Introducing 🤗 Optimum: The Optimization Toolkit for Transformers at Scale

This post is the first step of a journey for Hugging Face to democratize state-of-the-art Machine Learning production performance. To get there, we will work hand in hand with our Hardware Partners, as we have with Intel below. Join us in this journey, and follow Optimum, our new open source library!

Why 🤗 Optimum?

🤯 Scaling Transformers is hard

What do Tesla, Google, Microsoft and Facebook all have in common? Well many things, but one of them is they all run billions of Transformer model predictions every day. Transformers for AutoPilot to drive your Tesla (lucky you!), for Gmail to complete your sentences, for Facebook to translate your posts on the fly, for Bing to answer your natural language queries.

Transformers have brought a step change improvement in the accuracy of Machine Learning models, have conquered NLP and are now expanding to other modalities starting with Speech and Vision. But taking these massive models into production, and making them run fast at scale is a huge challenge for any Machine Learning Engineering team.

What if you don’t have hundreds of highly skilled Machine Learning Engineers on payroll like the above companies? Through Optimum, our new open source library, we aim to build the definitive toolkit for Transformers production performance, and enable maximum efficiency to train and run models on specific hardware.

🏭 Optimum puts Transformers to work

To get optimal performance training and serving models, the model acceleration techniques need to be specifically compatible with the targeted hardware. Each hardware platform offers specific software tooling, features and knobs that can have a huge impact on performance.
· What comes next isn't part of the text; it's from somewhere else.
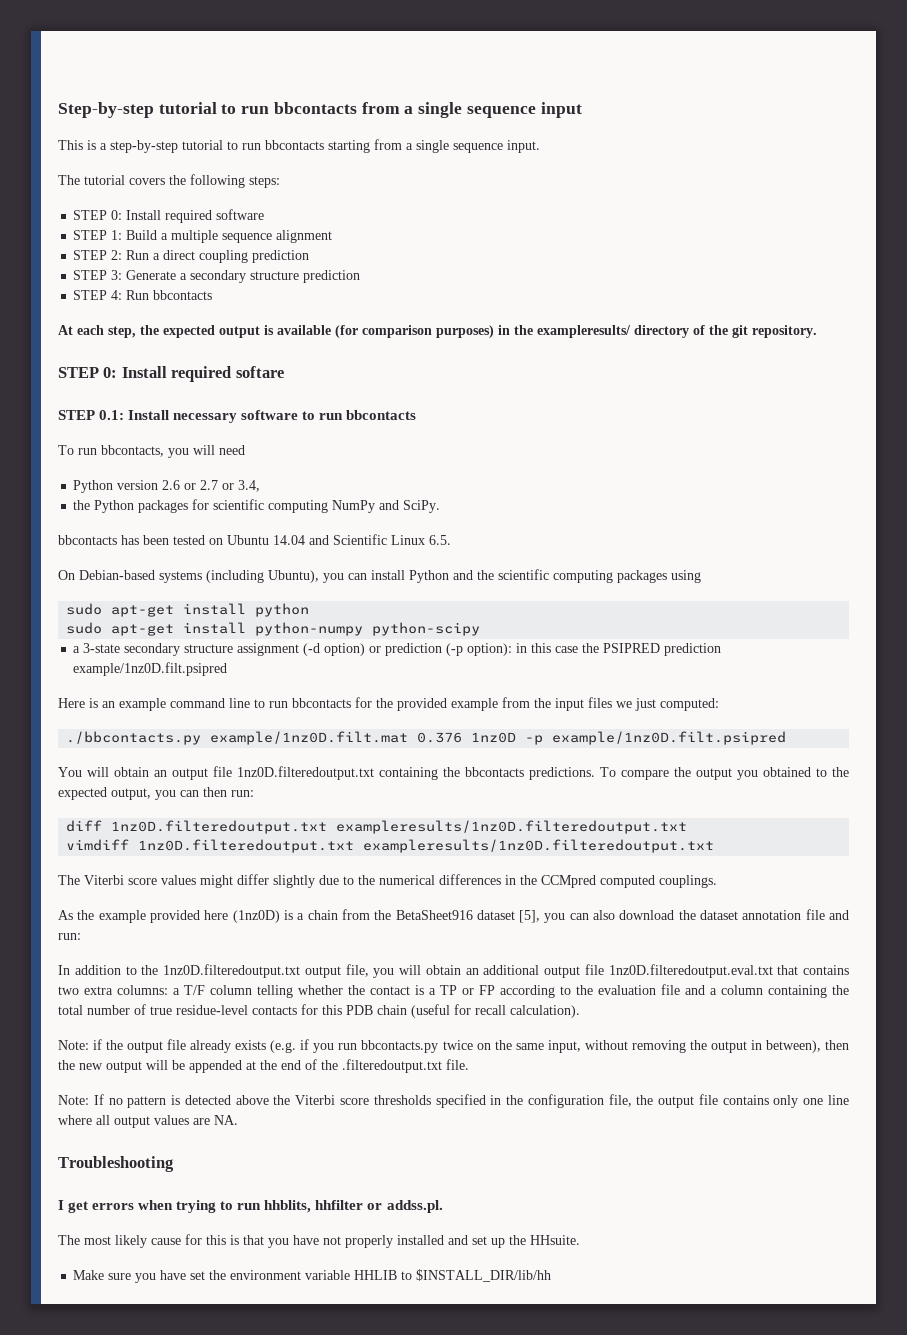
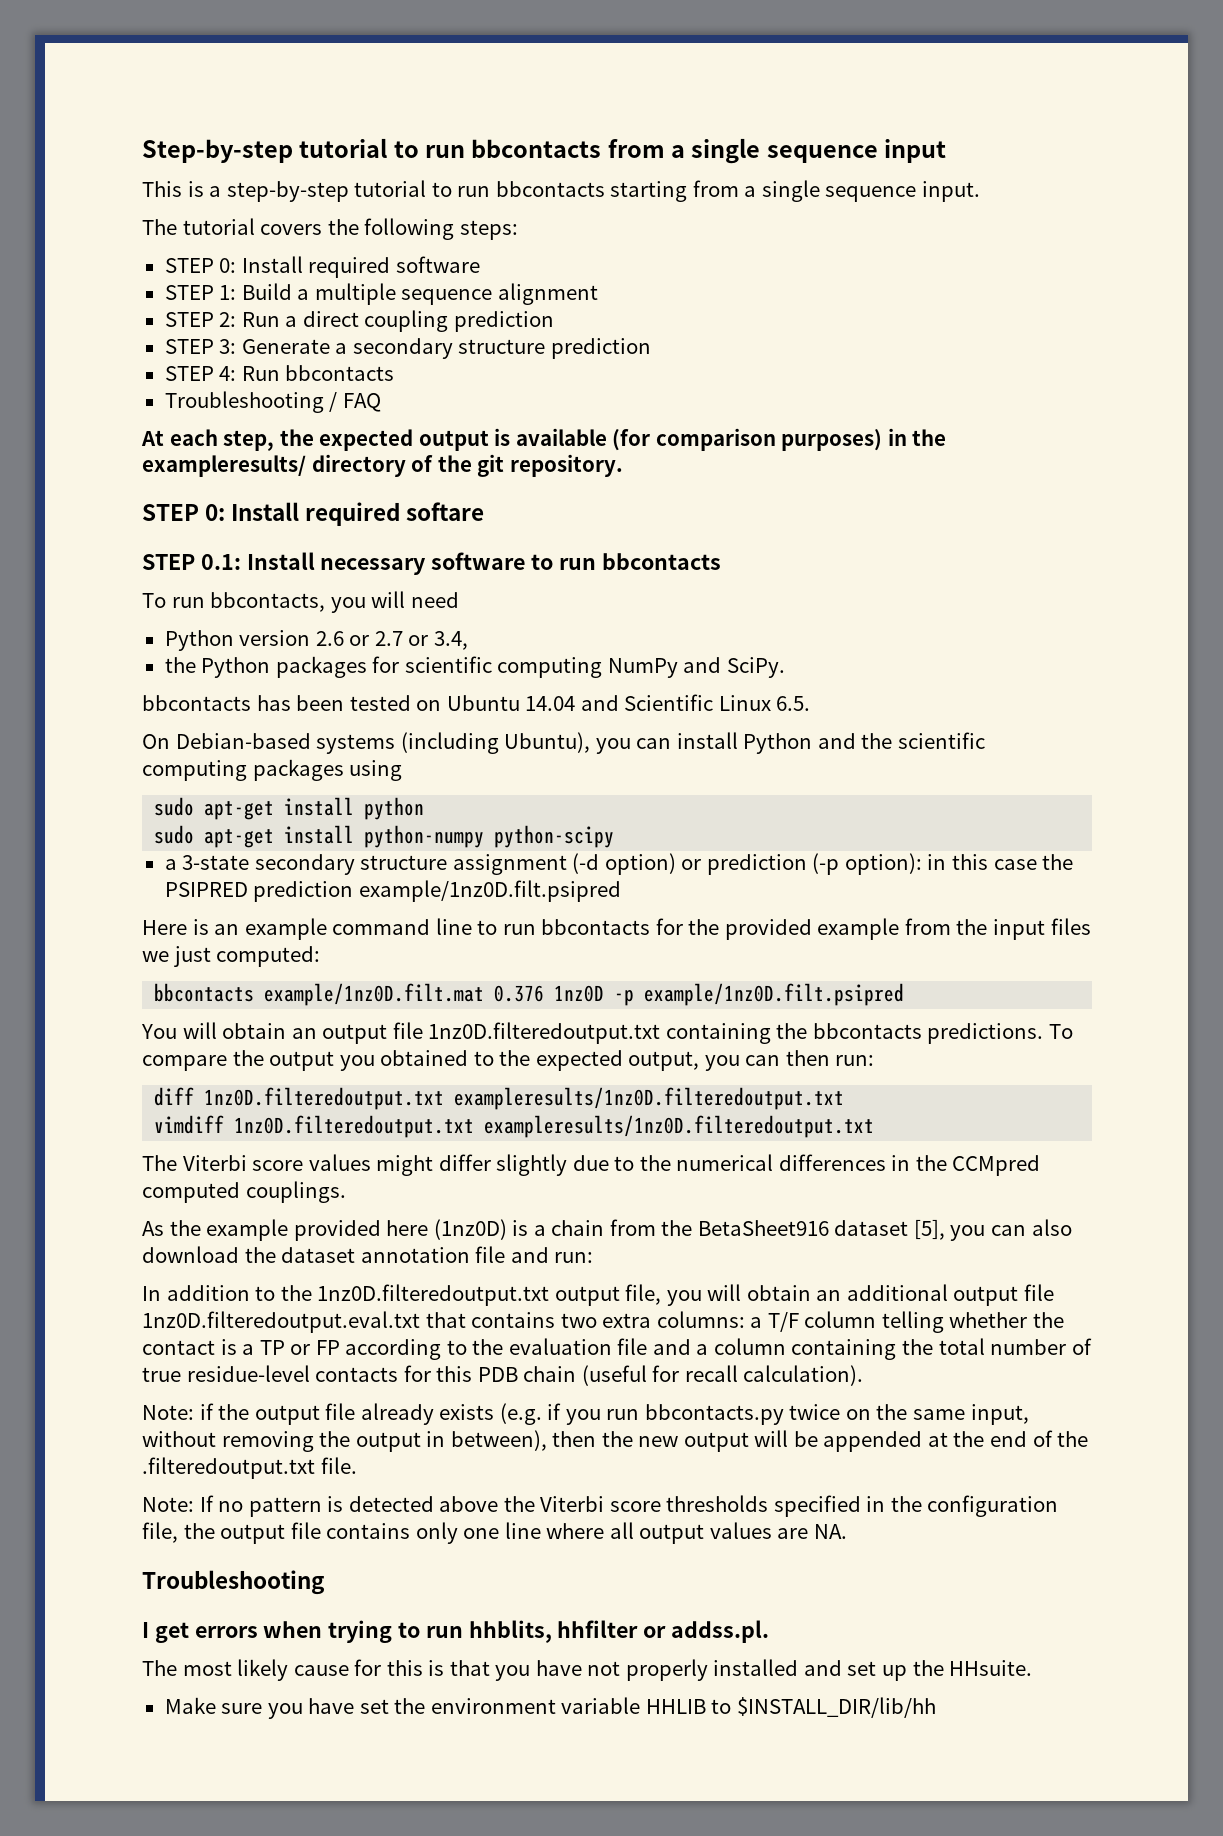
(213, 295) none -> [164,391,381,413] // Troubleshooting / FAQ
[66,731,202,745] ./bbcontacts.py -> [154,983,255,1002] bbcontacts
Similarly, to take advantage of advanced model acceleration techniques like sparsity and quantization, optimized kernels need to be compatible with the operators on silicon, and specific to the neural network graph derived from the model architecture. Diving into this 3-dimensional compatibility matrix and how to use model acceleration libraries is daunting work, which few Machine Learning Engineers have experience on.

Optimum aims to make this work easy, providing performance optimization tools targeting efficient AI hardware, built in collaboration with our Hardware Partners, and turn Machine Learning Engineers into ML Optimization wizards.

With the Transformers library, we made it easy for researchers and engineers to use state-of-the-art models, abstracting away the complexity of frameworks, architectures and pipelines.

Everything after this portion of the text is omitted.